Category: Entrepreneurship

  • Lessons Learned from Heavy Startups

    Over the past few years I’ve invested in a number of lean startups and a few heavy startups. As it sounds, a heavy startup is nearly the opposite of a lean startup: a high burn rate from the beginning and an assumption that the original idea will be successful. While the heavy startups are making progress, the lean startup model has been superior.

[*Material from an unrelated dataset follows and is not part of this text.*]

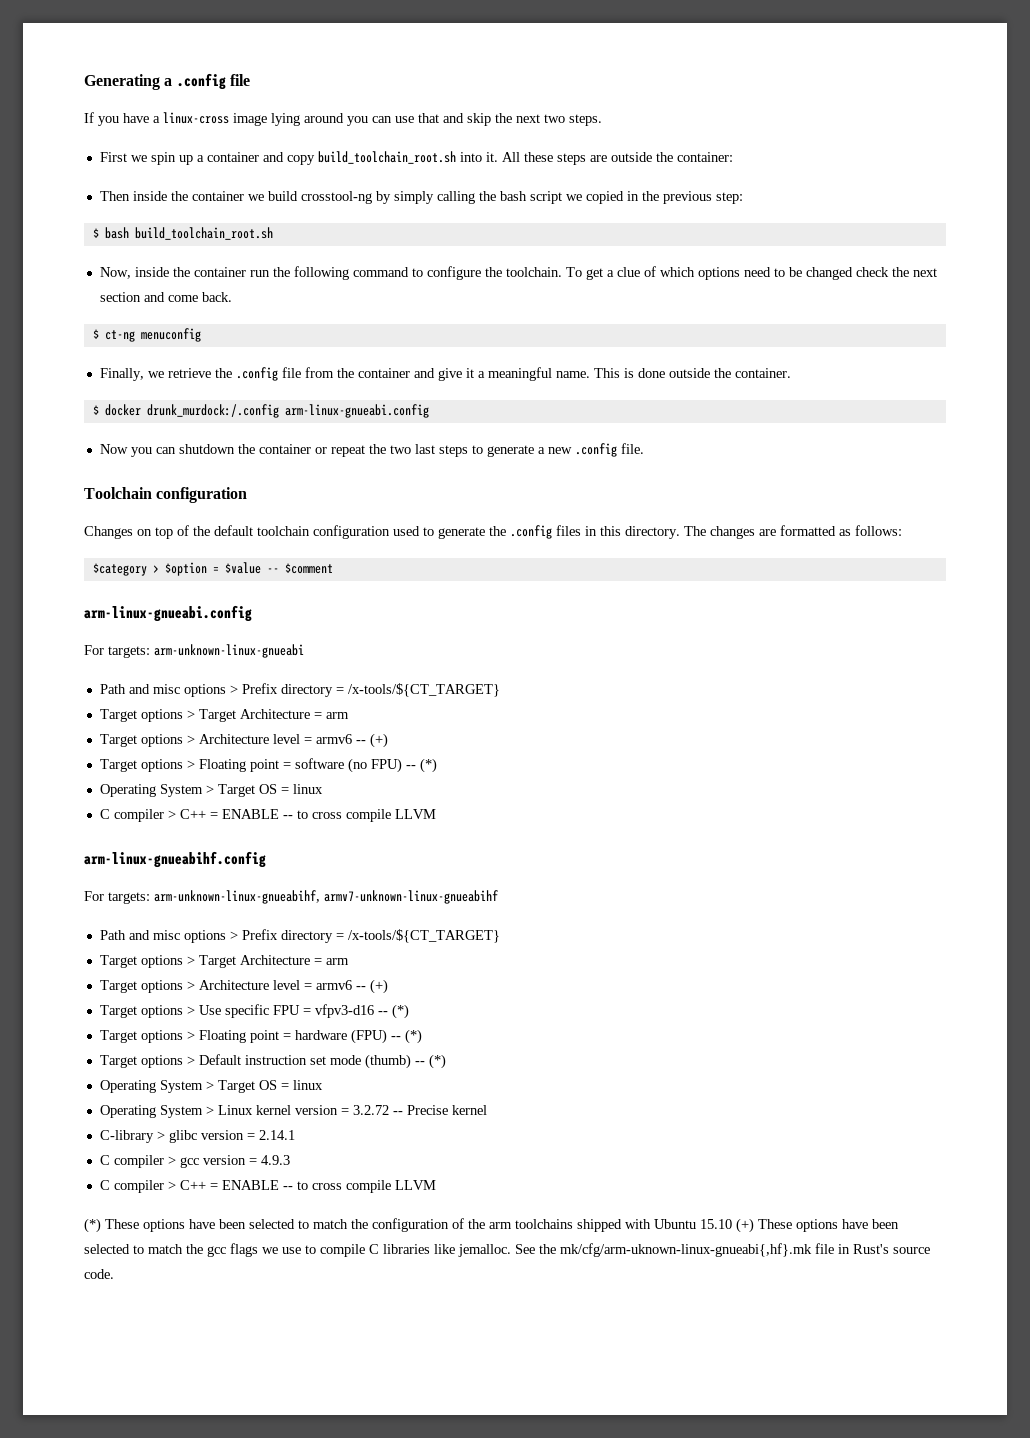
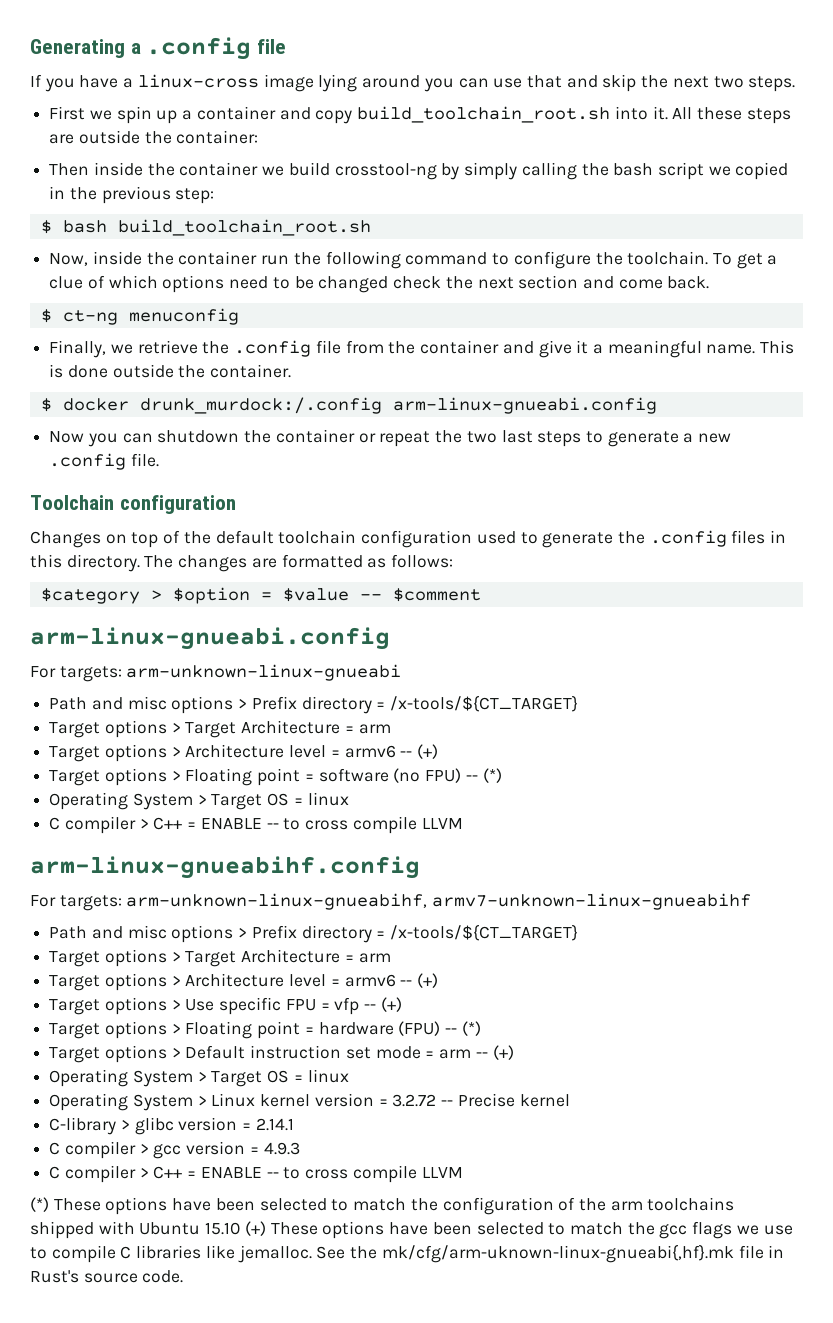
[314,1004,409,1019] vfpv3-d16 -- (*) -> [334,997,402,1015] vfp -- (+)
[364,1054,446,1069] (thumb) -- (*) -> [425,1045,514,1060] = arm -- (+)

    Here are a few lessons learned from investing in heavy startups:

    • No matter how great the idea sounds, it always hard to build a product that customers love and where customers can be repeatedly acquired
    • Every successful business requires multiple product iterations, and sometimes full pivots, before arriving at the product that takes off (thus, it’s important to plan accordingly with financial resources)
    • Regardless of how much cash is in the bank, it will be burned within 12 months, so the more cash in the bank, the higher the monthly burn rate — entrepreneurs love to spend money to get things done (myself included)
    • Many aspects of the customer discovery and product/market fit process take time no matter how many people are on staff (similar to the idea that adding software engineers towards the end of a project actually makes the project take longer — see The Mythical Man Month)
    • Laying people off is much more painful to morale compared to running on limited staff and waiting to hire until the requisite revenue growth

    Heavy startups, while more limited now, are still a part of the startup ecosystem. My recommendation is to go the lean startup route and delay raising a large amount of money and hiring a big team until product/market fit is in place and a repeatable customer acquisition process has been proven.

    What else? What are some other lessons learned with heavy startups?

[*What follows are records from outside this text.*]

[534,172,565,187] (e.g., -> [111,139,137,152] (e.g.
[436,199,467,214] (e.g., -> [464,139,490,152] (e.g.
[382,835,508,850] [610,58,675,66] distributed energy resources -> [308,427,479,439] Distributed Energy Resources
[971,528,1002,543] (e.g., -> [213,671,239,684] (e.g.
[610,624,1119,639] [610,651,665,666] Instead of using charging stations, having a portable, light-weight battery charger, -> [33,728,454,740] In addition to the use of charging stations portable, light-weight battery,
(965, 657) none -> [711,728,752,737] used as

  • Community Building Adds Value to Entrepreneurs

    Two years ago I gave a talk about the Pardot experience to a group of entrepreneurs in Atlanta. After the event, an entrepreneur approached me saying he was looking for his next opportunity. Immediately, I put him in touch with another entrepreneur that was looking for a co-founder with his skillset, and they hit it off. Now, they have one of the fastest growing startups in town and are doing great. Community building pays off in more ways than expected.

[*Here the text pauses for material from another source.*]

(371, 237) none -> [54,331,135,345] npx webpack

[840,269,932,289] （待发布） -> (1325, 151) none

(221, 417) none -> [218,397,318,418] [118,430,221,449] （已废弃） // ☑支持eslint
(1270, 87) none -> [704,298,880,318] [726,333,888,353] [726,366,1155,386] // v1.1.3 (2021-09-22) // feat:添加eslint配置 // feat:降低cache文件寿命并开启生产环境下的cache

    Here are a few ways that community building adds value to entrepreneurs beyond the primary benefit of helping the region:

    • Recruiting – We’ve hired a number of team members where the relationship originated at a community event, and if you add in referrals from those employees, the number gets even bigger.
    • Lead Generation – One of the earliest Hannon Hill customers was Silverpop, and that relationship started when I approached their CEO after he spoke at an entrepreneur event. On the other side, we’ve signed a number of customers over the years based on relationships that started while helping grow the community.
    • Investment – The best investor relationships start well in advance of trying to raise money. I know one entrepreneur that attributes his ability to easily raise money to the fact that he had already built rapport through his community building with his lead investor before he had even started a company.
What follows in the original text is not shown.